When the default configuration of the referential integrity plug-in is enabled, it performs integrity updates on the member, uniquemember, owner, seeAlso, and nsroledn attributes immediately after a delete, rename, or move operation. You can, however, configure the behavior of the referential integrity plug-in to suit your own requirements. The following behavior can be configured:

ProcedureTo Configure the Referential Integrity Plug-In


Note –

All attributes in all databases that are used by the referential integrity plug-in must be indexed. The indexes need to be created in the configuration of all the databases. When the retro change log is enabled, the cn=changelog suffix must be indexed. For information, see Chapter 12, Directory Server Indexing.


Certain limitations are associated with using the referential integrity plug-in in a replicated environment. For a list of these limitations, see Replication and Referential Integrity.

You can use DSCC to perform this task.

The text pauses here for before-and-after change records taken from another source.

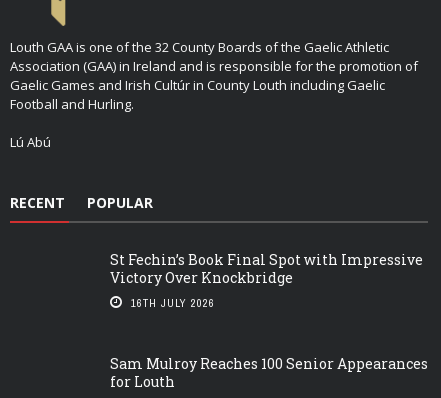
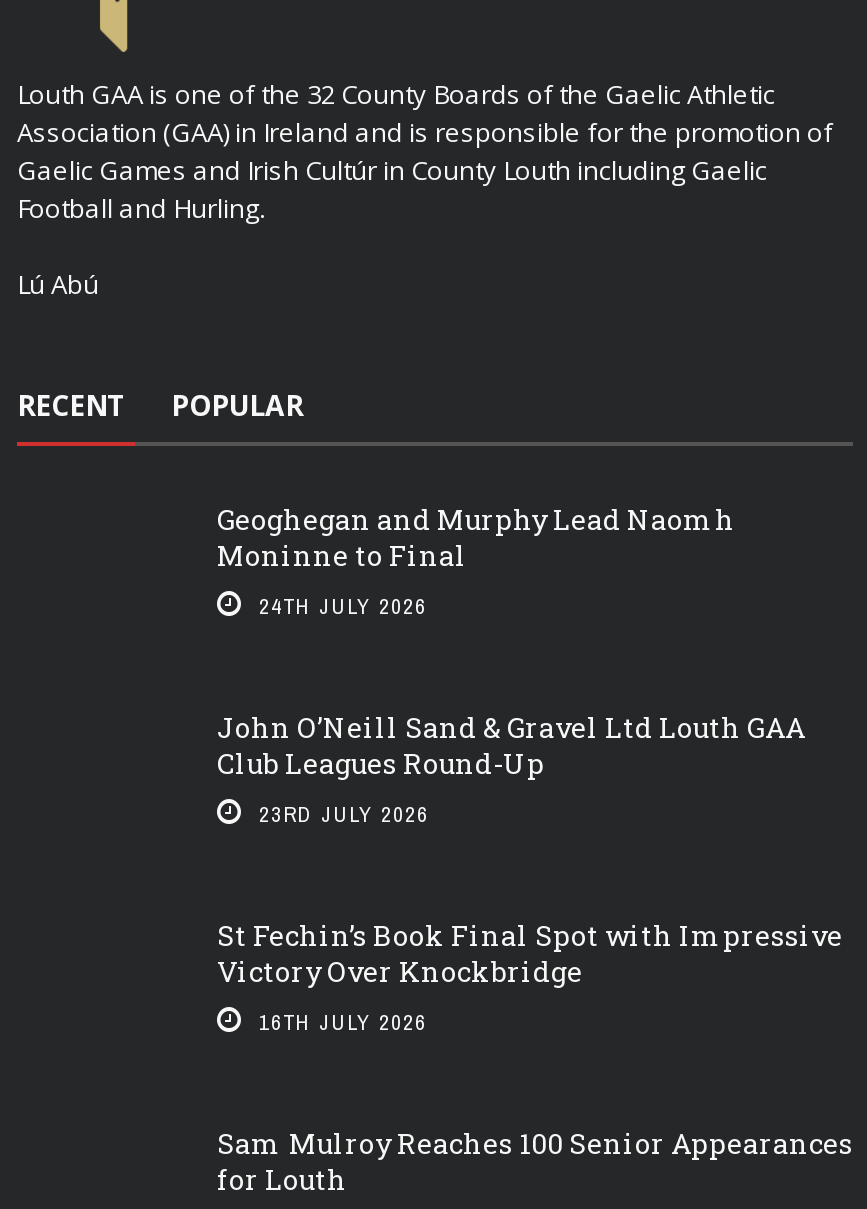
+ Geoghegan and Murphy Lead Naomh
+ Moninne to Final
+ 24TH JULY 2026
+ John O’Neill Sand & Gravel Ltd Louth GAA
+ Club Leagues Round-Up
+ 23RD JULY 2026
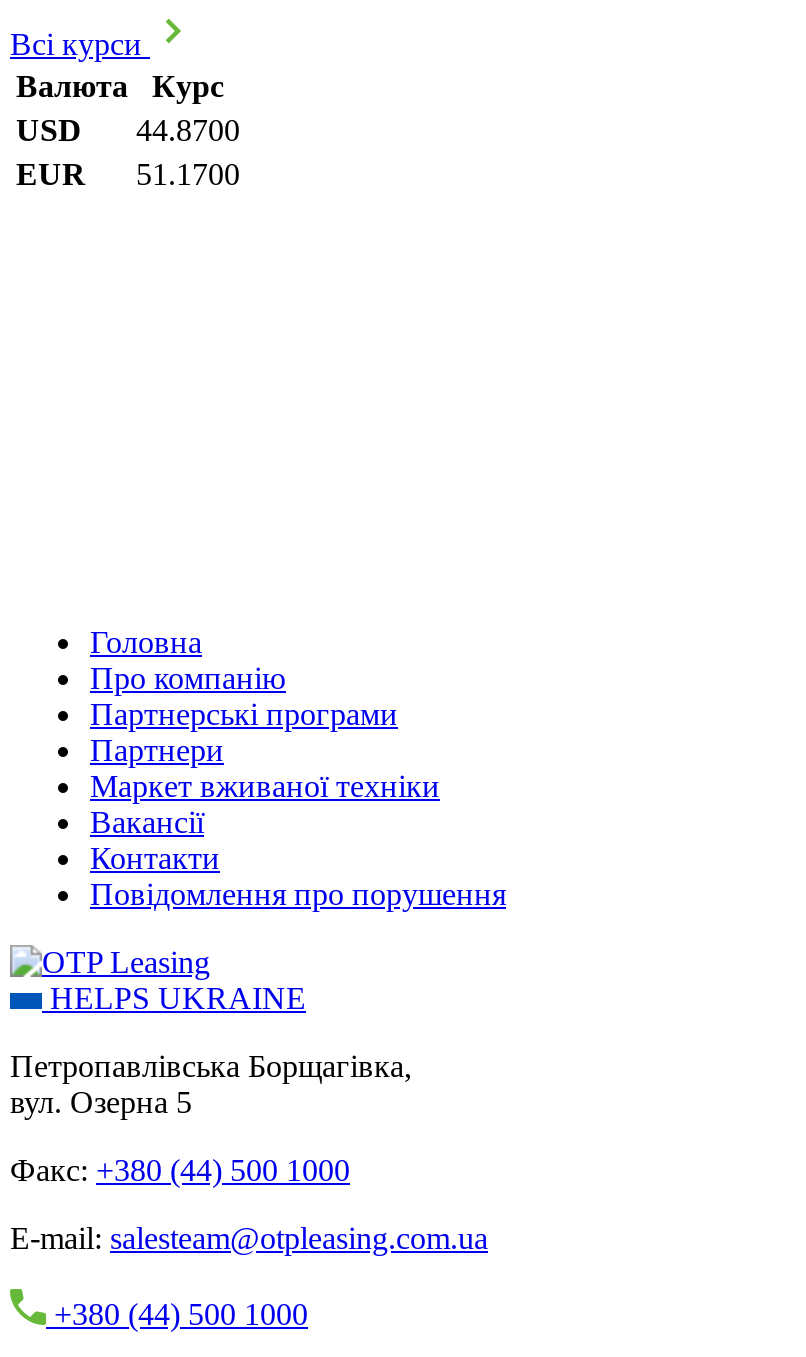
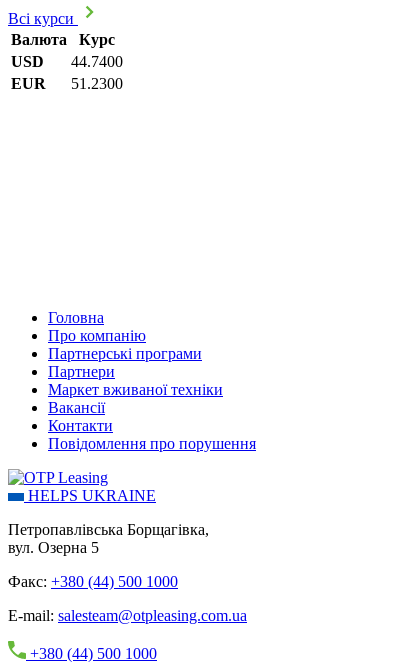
- USD 44.8700
+ USD 44.7400

- EUR 51.1700
+ EUR 51.2300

For information, see Directory Service Control Center Interface and the DSCC online help.

  1. Make sure that all replicas are configured and that all replication agreements are defined.

  2. Determine the set of attributes for which you will maintain referential integrity and the update interval that you want to use on your master servers.

  3. Enable the referential integrity plug-in on all master servers using the same set of attributes and the same update interval.

    • To define the attributes for referential integrity, use this command:


      $ dsconf set-server-prop -h host -p port ref-integrity-attr:attribute-name
      
    • To define the referential integrity update interval, use this command:


      $ dsconf set-server-prop -h host -p port ref-integrity-check-delay:duration
      
    • To enable referential integrity, use this command:


      $ dsconf set-server-prop -h host -p port ref-integrity-enabled:on
  4. Ensure that the referential integrity plug-in is disabled on all consumer servers.